While visits such as this one can be critically important, there is no substitute for regular communication. Public opinion and the policy debate in the United States are shaped by an ongoing pro-Israel and anti-Arab information campaign. In this effort, the Israeli government, their embassy in Washington, and their many supporters in the United States cooperate. What helps them is that their efforts are virtually uncontested. This year, for example, Israel, its government and non-governmental organizations, and its allies in the United States, will spend tens of millions in a massive public relations effort designed not only to sway public opinion, but to shape negative attitudes about the Arabs.
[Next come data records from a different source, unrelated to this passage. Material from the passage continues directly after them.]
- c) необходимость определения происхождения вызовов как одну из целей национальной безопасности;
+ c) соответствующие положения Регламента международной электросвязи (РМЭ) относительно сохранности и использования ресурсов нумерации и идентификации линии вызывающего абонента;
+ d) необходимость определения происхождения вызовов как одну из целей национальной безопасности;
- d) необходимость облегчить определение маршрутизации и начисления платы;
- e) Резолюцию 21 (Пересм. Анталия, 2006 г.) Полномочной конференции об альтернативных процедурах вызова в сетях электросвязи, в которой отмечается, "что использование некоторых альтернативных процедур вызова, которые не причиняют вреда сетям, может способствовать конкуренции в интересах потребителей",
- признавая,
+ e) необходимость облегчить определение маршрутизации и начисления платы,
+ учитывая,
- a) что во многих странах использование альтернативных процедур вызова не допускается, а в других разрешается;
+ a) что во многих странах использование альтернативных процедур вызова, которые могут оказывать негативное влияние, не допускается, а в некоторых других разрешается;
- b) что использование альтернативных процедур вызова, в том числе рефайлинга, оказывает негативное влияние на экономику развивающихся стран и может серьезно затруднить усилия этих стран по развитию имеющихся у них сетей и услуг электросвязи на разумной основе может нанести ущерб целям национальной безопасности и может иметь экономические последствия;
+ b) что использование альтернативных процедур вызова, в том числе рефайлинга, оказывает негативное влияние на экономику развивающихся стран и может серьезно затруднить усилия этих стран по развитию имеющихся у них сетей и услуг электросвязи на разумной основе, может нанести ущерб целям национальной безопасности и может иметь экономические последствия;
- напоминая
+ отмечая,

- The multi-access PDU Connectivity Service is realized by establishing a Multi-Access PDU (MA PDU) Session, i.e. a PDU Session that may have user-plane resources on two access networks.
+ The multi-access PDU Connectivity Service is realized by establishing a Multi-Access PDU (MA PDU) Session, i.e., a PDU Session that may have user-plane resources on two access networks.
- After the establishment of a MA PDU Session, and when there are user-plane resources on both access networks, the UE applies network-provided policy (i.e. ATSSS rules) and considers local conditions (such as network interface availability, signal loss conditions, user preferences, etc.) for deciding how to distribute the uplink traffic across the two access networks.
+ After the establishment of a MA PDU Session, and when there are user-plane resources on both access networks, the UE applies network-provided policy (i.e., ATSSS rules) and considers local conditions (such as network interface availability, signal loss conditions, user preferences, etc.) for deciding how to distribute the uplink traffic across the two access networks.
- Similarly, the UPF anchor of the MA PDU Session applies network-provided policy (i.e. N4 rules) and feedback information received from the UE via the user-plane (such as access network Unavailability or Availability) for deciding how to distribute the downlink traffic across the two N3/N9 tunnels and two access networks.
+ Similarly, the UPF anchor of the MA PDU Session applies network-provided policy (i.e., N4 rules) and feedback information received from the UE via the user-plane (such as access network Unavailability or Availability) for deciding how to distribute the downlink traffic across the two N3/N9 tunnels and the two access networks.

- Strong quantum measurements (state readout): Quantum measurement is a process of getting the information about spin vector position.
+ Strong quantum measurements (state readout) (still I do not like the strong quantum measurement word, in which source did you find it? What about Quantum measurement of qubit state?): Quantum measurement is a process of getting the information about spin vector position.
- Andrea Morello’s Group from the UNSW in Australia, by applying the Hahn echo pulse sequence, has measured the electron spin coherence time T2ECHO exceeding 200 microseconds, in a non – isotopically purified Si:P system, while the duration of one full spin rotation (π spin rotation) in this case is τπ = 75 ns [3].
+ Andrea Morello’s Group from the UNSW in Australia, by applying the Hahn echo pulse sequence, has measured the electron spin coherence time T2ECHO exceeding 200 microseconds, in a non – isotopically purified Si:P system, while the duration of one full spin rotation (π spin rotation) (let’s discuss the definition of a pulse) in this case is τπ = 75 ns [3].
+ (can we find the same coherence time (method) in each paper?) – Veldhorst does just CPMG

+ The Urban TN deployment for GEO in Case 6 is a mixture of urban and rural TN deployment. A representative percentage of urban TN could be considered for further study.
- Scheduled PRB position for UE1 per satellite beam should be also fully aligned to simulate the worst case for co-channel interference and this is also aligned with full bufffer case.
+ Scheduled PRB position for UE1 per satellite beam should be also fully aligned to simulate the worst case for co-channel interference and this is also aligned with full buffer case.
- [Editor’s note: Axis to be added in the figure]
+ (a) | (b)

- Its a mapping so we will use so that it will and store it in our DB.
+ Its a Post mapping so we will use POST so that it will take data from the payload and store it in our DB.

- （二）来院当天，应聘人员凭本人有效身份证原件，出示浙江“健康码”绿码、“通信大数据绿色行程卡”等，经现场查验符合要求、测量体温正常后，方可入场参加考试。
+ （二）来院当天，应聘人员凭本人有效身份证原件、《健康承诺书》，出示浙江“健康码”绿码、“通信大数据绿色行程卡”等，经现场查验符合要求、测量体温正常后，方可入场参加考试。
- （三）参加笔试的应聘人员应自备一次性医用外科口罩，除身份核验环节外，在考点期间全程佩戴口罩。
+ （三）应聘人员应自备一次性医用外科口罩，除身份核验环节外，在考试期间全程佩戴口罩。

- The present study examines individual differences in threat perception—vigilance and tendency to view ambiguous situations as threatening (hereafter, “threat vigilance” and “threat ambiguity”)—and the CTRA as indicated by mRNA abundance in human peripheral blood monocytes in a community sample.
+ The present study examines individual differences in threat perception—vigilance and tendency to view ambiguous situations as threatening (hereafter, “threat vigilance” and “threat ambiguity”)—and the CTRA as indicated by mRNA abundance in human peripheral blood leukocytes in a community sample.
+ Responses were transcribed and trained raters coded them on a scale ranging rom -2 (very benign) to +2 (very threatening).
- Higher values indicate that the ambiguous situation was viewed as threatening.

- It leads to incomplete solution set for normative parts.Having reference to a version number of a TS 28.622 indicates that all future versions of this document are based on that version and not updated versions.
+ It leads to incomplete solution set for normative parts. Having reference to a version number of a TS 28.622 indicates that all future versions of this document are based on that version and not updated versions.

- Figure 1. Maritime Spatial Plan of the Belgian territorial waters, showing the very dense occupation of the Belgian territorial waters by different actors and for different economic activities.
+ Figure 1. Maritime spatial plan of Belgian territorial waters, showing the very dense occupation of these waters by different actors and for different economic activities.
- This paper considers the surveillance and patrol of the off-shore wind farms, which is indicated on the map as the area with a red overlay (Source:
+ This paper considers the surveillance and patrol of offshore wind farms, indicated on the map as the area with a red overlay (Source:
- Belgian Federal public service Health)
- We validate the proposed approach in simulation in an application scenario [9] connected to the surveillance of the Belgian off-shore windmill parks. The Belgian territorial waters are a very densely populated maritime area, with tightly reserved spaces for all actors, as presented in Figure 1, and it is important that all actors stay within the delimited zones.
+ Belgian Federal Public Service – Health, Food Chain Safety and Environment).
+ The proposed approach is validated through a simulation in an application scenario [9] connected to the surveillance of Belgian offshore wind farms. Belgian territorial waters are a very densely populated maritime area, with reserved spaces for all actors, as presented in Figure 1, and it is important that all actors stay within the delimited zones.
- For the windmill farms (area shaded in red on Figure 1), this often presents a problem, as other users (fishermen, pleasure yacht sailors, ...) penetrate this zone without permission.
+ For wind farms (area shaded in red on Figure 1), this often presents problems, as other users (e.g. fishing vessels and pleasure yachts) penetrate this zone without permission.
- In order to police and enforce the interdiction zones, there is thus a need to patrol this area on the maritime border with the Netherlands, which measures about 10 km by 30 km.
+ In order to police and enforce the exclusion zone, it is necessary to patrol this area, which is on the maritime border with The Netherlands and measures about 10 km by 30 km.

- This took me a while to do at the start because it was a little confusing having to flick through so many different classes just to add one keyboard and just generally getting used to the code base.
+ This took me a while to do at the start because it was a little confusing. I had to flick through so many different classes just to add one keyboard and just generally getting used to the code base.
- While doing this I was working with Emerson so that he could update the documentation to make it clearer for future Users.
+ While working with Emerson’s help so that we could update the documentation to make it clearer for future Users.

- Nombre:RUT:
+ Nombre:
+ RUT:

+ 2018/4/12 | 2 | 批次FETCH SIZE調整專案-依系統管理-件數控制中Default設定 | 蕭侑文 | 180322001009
In contrast, the principle countries facing Israel will spend next to nothing.
This is a reflection of an attitude we repeatedly encountered on our visit; i.e., the Arab assumption that if your cause is just, you need not engage in public relations to sell it. In fact, the opposite is true. Public relations and idea campaigns are critical to the Arab side, precisely because the pro-Israeli side has so distorted the U.S. policy debate with misinformation. The Israeli Prime Minister makes himself available every week for U.S. television – rarely do Arab leaders “pitch” their availability and all too often invitations by the networks are refused. When Israeli leaders visit the United States – and they do so with great frequency – they visit many U.S. cities and make extensive appearances at each stop. Arab leaders, on the other hand, visit Washington and possibly New York and limit their exposure to official meetings.
When the Israeli image is tarnished, they fund advertising campaigns and public relations efforts to rehabilitate their public standing. The Lebanese, on the other hand, seem unaware of the urgent need to rehabilitate their tarnished image in the West. After 17 years of war, Lebanon, in the mind of most Americans, has become identified with civil war, hostages, the bombings of the Marine barracks and the U.S. embassy. In public opinion polls, Lebanon has sunk to a low of only 21% positive rating. This can easily be turned around, but it will take work. A solidly crafted and well-executed public relations campaign would be well worth the expense. It would transform Lebanon’s image and enhance its political, business, and even touristic standing in the United States.
The Congressmen urged Lebanon to undertake such a campaign, just as they urged Syria’s president to be more available to the U.S. press – even buying television time if necessary to broadcast a message directly to the American and Israeli people. They were so overcome by President Assad’s commitment to peace and to better relations with the United States that they urged him to speak out more often and more directly.
When the Syrian President told the members of Congress “We (the Syrian government) and the people of Israel who want peace, form one front”, they were convinced that this message, like so much else that they heard and saw on this trip, deserved a wider audience in the United States.
Visits like the one we organized are important not only because Congresspeople need direct exposure to Arab leaders. What is also to be learned from such encounters is how much we need to learn from each other – and how much more seriously the Arab world needs to take its responsibility to understand and communicate with public opinion in the United States.